As he trotted to catch up with her, he had a difficult time quelling the mirth from his voice. Eowyn was seated back in her saddle again, but her arms were outstretched, eyes closed as her pale face peered up blindly to the sky. Her skirts blew against her horse's side in the soft wind, and as her tresses of varying yellow and brass hues flitted around her uncaring face, Faramir of Ithilien felt his breath tighten in his chest. Even when childlike or nonsensical, Eowyn of Rohan was every bit the loveliest woman he'd ever known.

"What exactly are you trying to do, Eowyn? I must admit, you're a fair-seeming, if odd, bird on horseback."

Ignoring him, Eowyn smirked but kept her face to the sky, eyes shut. "This is bliss, Faramir: being in such a wide, green space. Can't you feel the purity of life here?" It was a scant poetic, even for Eowyn's sort of banter, but the honest and earnest nature of it moved the dark-haired lord to sympathize.

"I see, my lady. We cannot be far now from Buckland. You said you hoped to be there before nightfall, and so we shall. If ever you're prepared to leave this one, albeit lovely, field."

Eowyn smiled, taking her horse to trot once more down the dirt lane.
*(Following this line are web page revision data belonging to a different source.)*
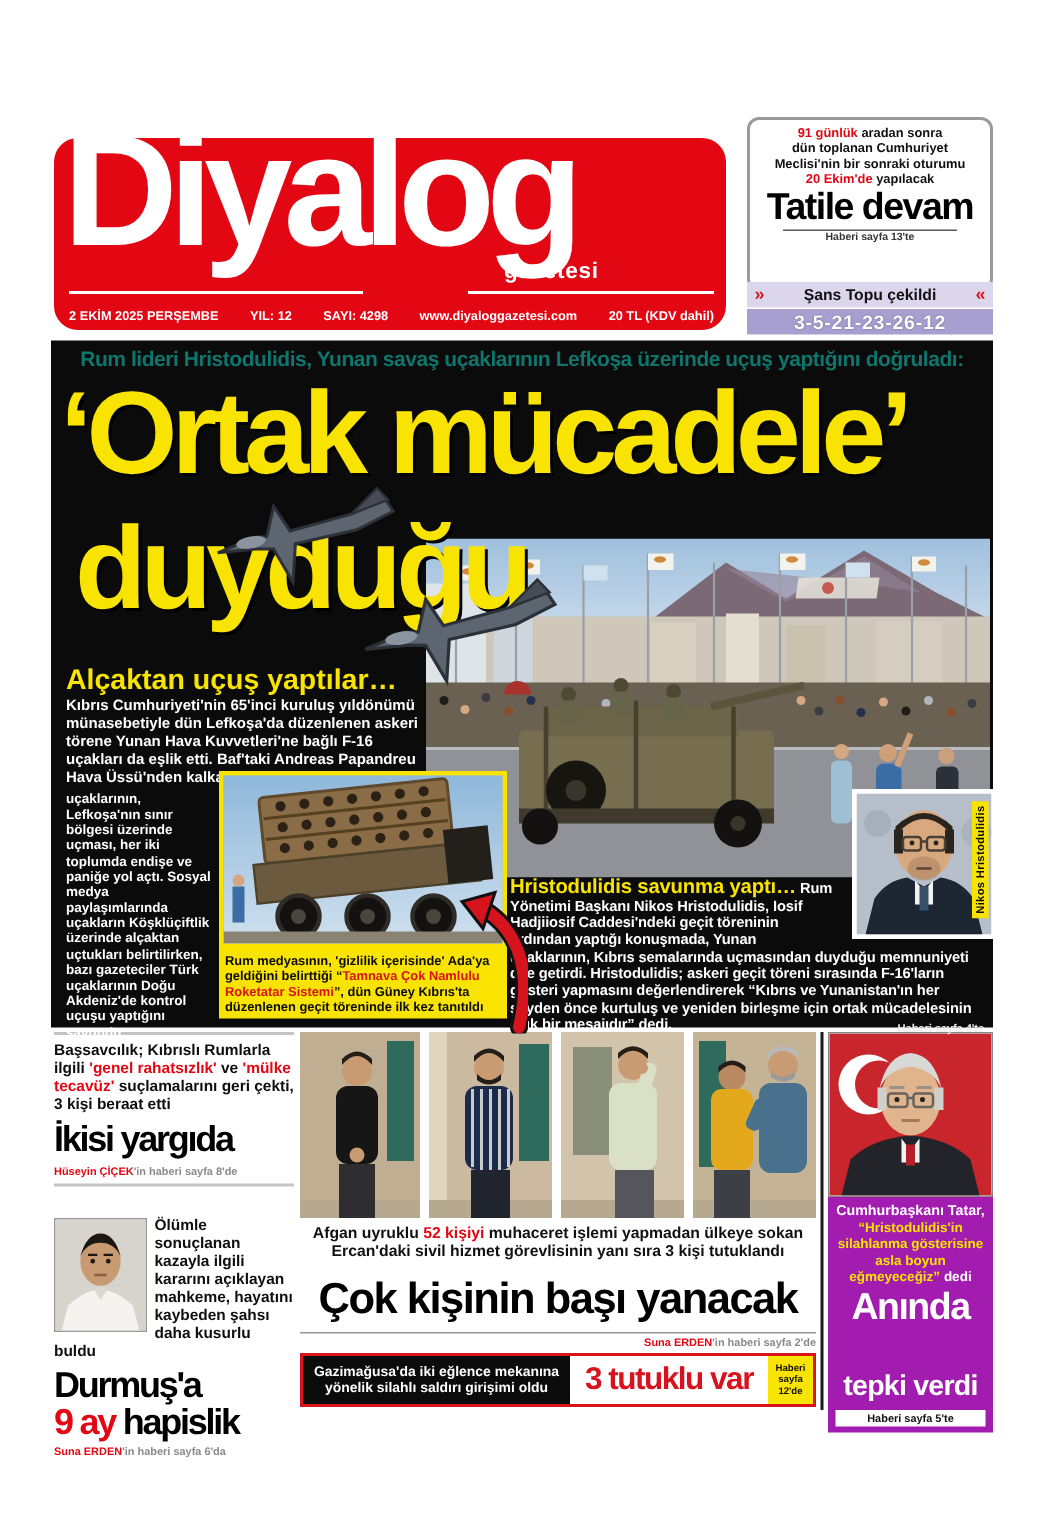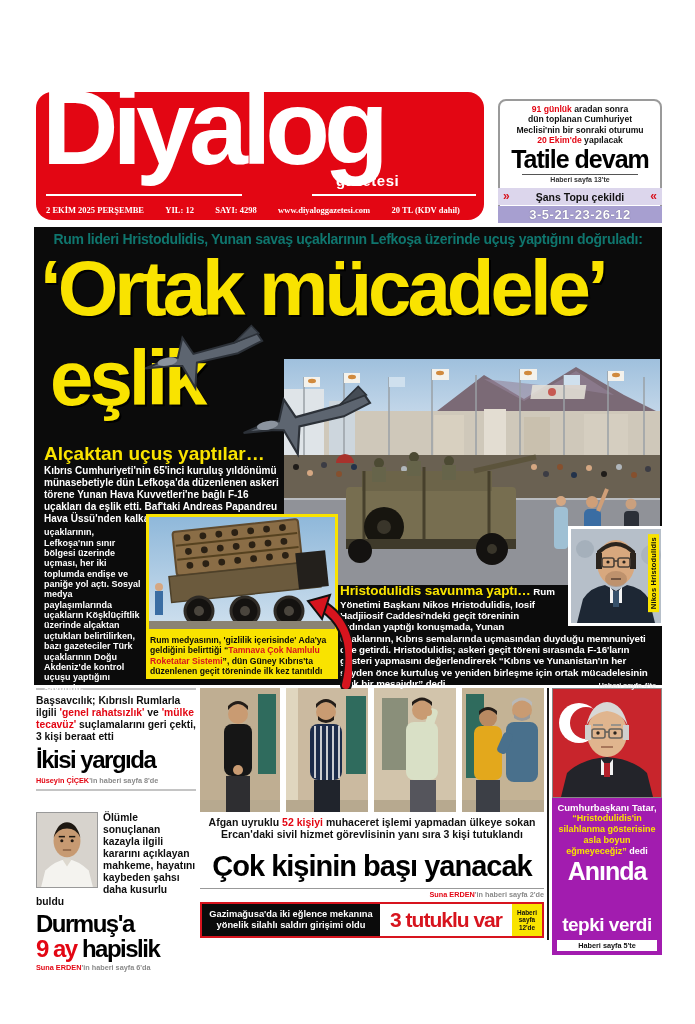"91 günlük aradan sonra" .tatil { top: 99px -> 78px }
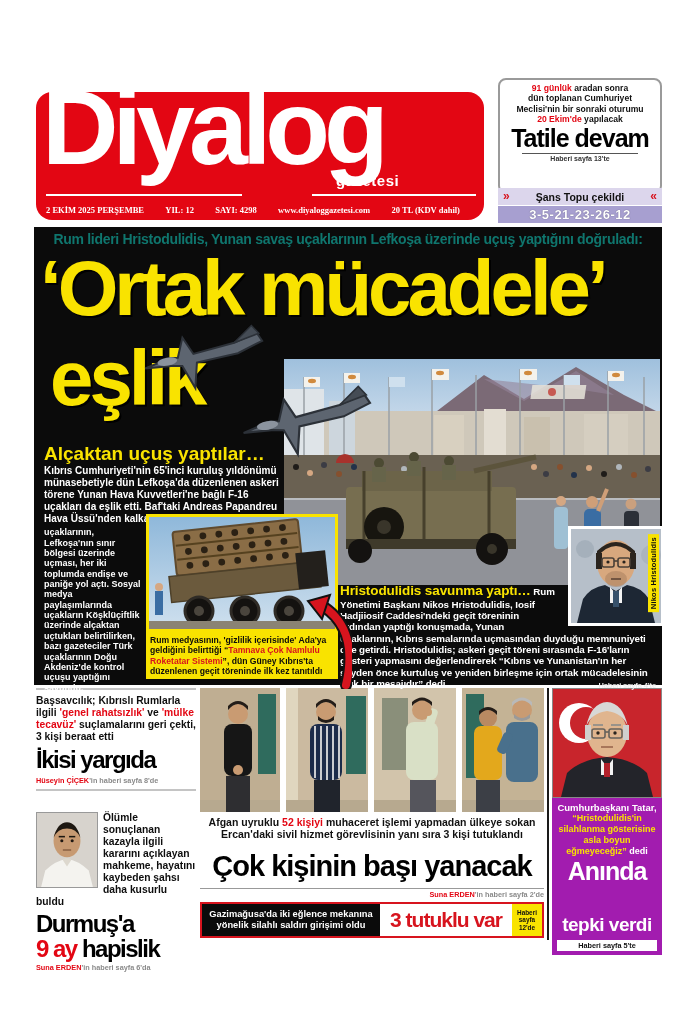"2 EKİM 2025 PERŞEMBE" .mast-row { font-family: Liberation Serif, serif -> none; right: 24px -> 8px }
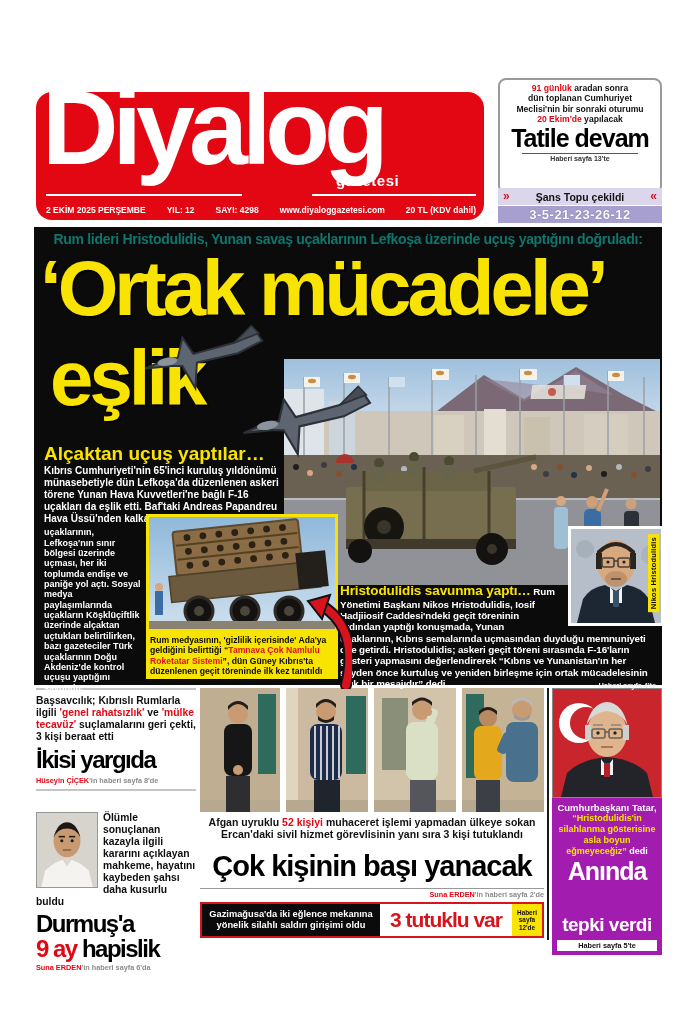"eşlik" div.hl { text: eşlik -> duyduğu }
Before this journey, she hadn't realized how much she missed the openness of the land, untouched and wild. Too much of Gondor was structured with shaped stone dwellings and wrought gates: it was difficult to live among those people, who seemed so discordant with nature and the elements, when she'd been raised to embrace and use them as they were. Faramir, too, seemed more at home in the open hills and woods. Gazing at him, Eowyn felt the pressure of her indecision: this handsome man, now in his thirties but still in his prime as most men of Numenorean descent, was more than anything else she could want, she knew. His kindness, nurturing nature, and patience alone were worth every inch of her, never mind the broad shoulders that could protect her and fair face that she enjoyed brightening with laughter, or reading when it reflected distress.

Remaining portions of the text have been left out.